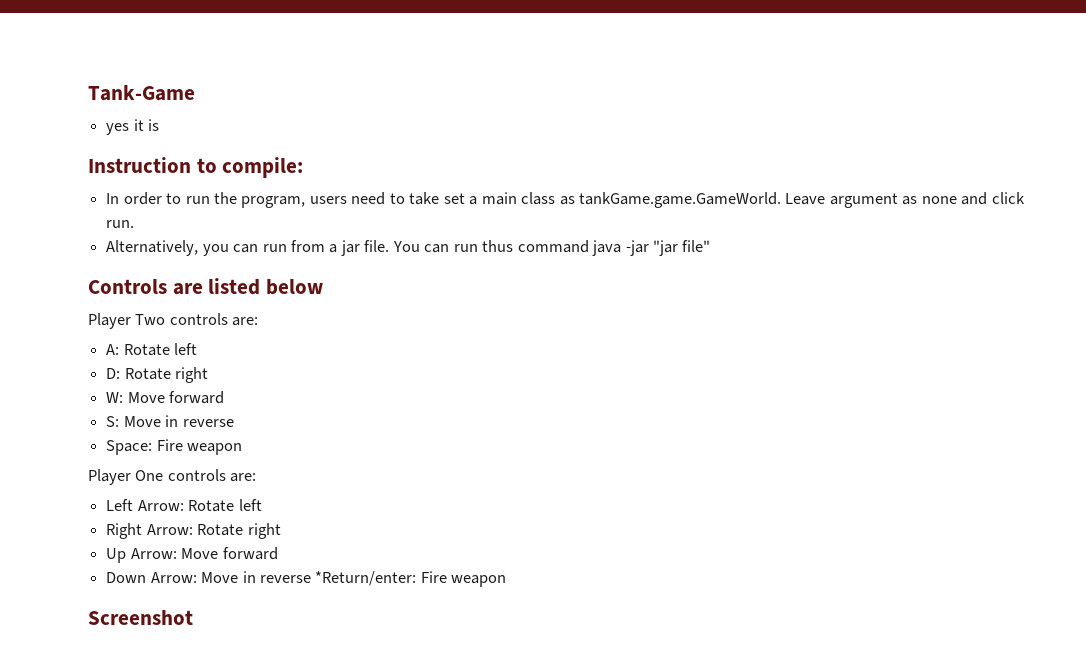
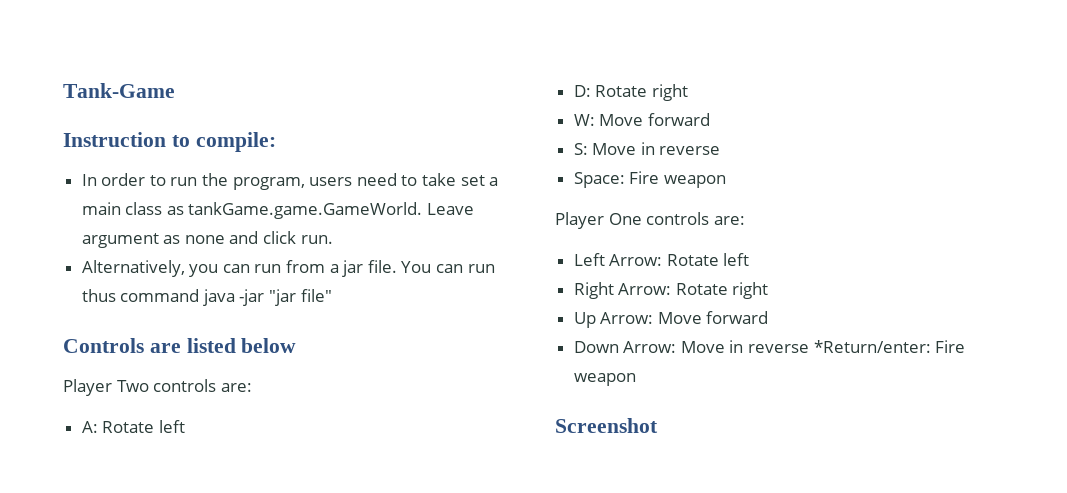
- yes it is

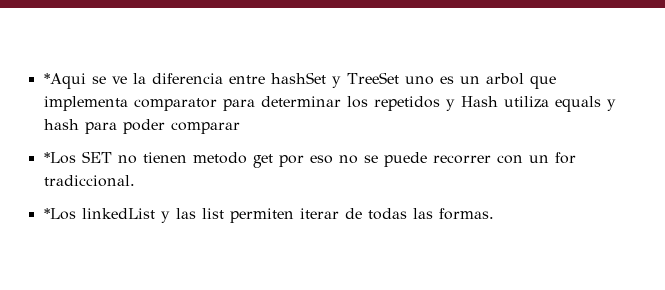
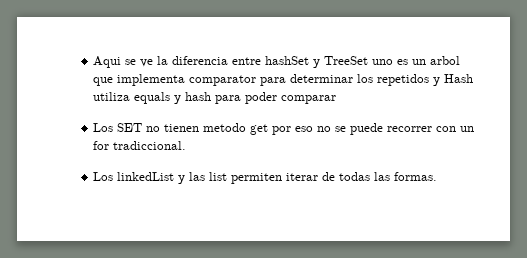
- *Aqui se ve la diferencia entre hashSet y TreeSet uno es un arbol que implementa comparator para determinar los repetidos y Hash utiliza equals y hash para poder comparar
+ Aqui se ve la diferencia entre hashSet y TreeSet uno es un arbol que implementa comparator para determinar los repetidos y Hash utiliza equals y hash para poder comparar
- *Los SET no tienen metodo get por eso no se puede recorrer con un for tradiccional.
+ Los SET no tienen metodo get por eso no se puede recorrer con un for tradiccional.
- *Los linkedList y las list permiten iterar de todas las formas.
+ Los linkedList y las list permiten iterar de todas las formas.

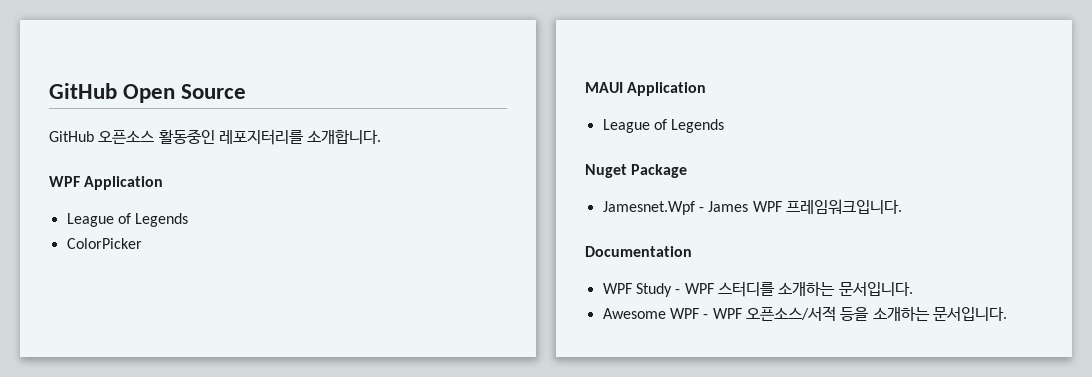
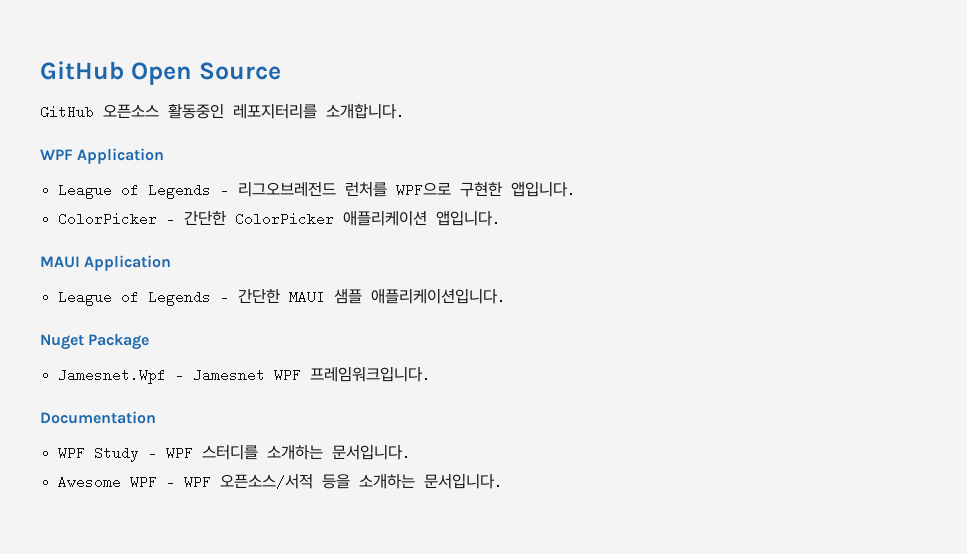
  WPF Application
- League of Legends
- ColorPicker
+ League of Legends - 리그오브레전드 런처를 WPF으로 구현한 앱입니다.
+ ColorPicker - 간단한 ColorPicker 애플리케이션 앱입니다.
  MAUI Application
- League of Legends
+ League of Legends - 간단한 MAUI 샘플 애플리케이션입니다.
- Jamesnet.Wpf - James WPF 프레임워크입니다.
+ Jamesnet.Wpf - Jamesnet WPF 프레임워크입니다.

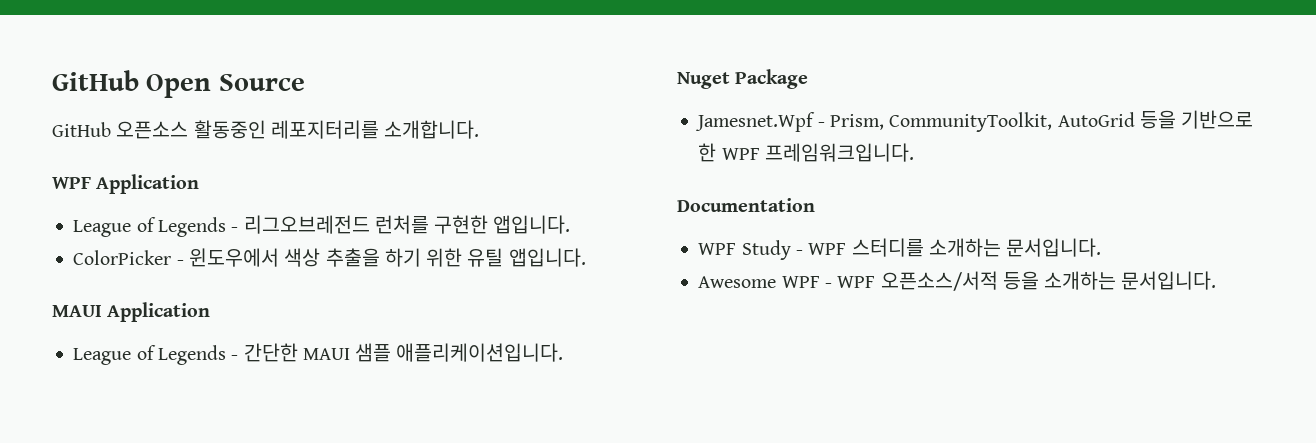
- League of Legends - 리그오브레전드 런처를 WPF으로 구현한 앱입니다.
+ League of Legends - 리그오브레전드 런처를 구현한 앱입니다.
- ColorPicker - 간단한 ColorPicker 애플리케이션 앱입니다.
+ ColorPicker - 윈도우에서 색상 추출을 하기 위한 유틸 앱입니다.
- Jamesnet.Wpf - Jamesnet WPF 프레임워크입니다.
+ Jamesnet.Wpf - Prism, CommunityToolkit, AutoGrid 등을 기반으로 한 WPF 프레임워크입니다.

▶ _Task prompt_
Retype the records in full, exactly as given, and omit the pictures.

▶ _Written response_
- yes it is

- *Aqui se ve la diferencia entre hashSet y TreeSet uno es un arbol que implementa comparator para determinar los repetidos y Hash utiliza equals y hash para poder comparar
+ Aqui se ve la diferencia entre hashSet y TreeSet uno es un arbol que implementa comparator para determinar los repetidos y Hash utiliza equals y hash para poder comparar
- *Los SET no tienen metodo get por eso no se puede recorrer con un for tradiccional.
+ Los SET no tienen metodo get por eso no se puede recorrer con un for tradiccional.
- *Los linkedList y las list permiten iterar de todas las formas.
+ Los linkedList y las list permiten iterar de todas las formas.

  WPF Application
- League of Legends
- ColorPicker
+ League of Legends - 리그오브레전드 런처를 WPF으로 구현한 앱입니다.
+ ColorPicker - 간단한 ColorPicker 애플리케이션 앱입니다.
  MAUI Application
- League of Legends
+ League of Legends - 간단한 MAUI 샘플 애플리케이션입니다.
- Jamesnet.Wpf - James WPF 프레임워크입니다.
+ Jamesnet.Wpf - Jamesnet WPF 프레임워크입니다.

- League of Legends - 리그오브레전드 런처를 WPF으로 구현한 앱입니다.
+ League of Legends - 리그오브레전드 런처를 구현한 앱입니다.
- ColorPicker - 간단한 ColorPicker 애플리케이션 앱입니다.
+ ColorPicker - 윈도우에서 색상 추출을 하기 위한 유틸 앱입니다.
- Jamesnet.Wpf - Jamesnet WPF 프레임워크입니다.
+ Jamesnet.Wpf - Prism, CommunityToolkit, AutoGrid 등을 기반으로 한 WPF 프레임워크입니다.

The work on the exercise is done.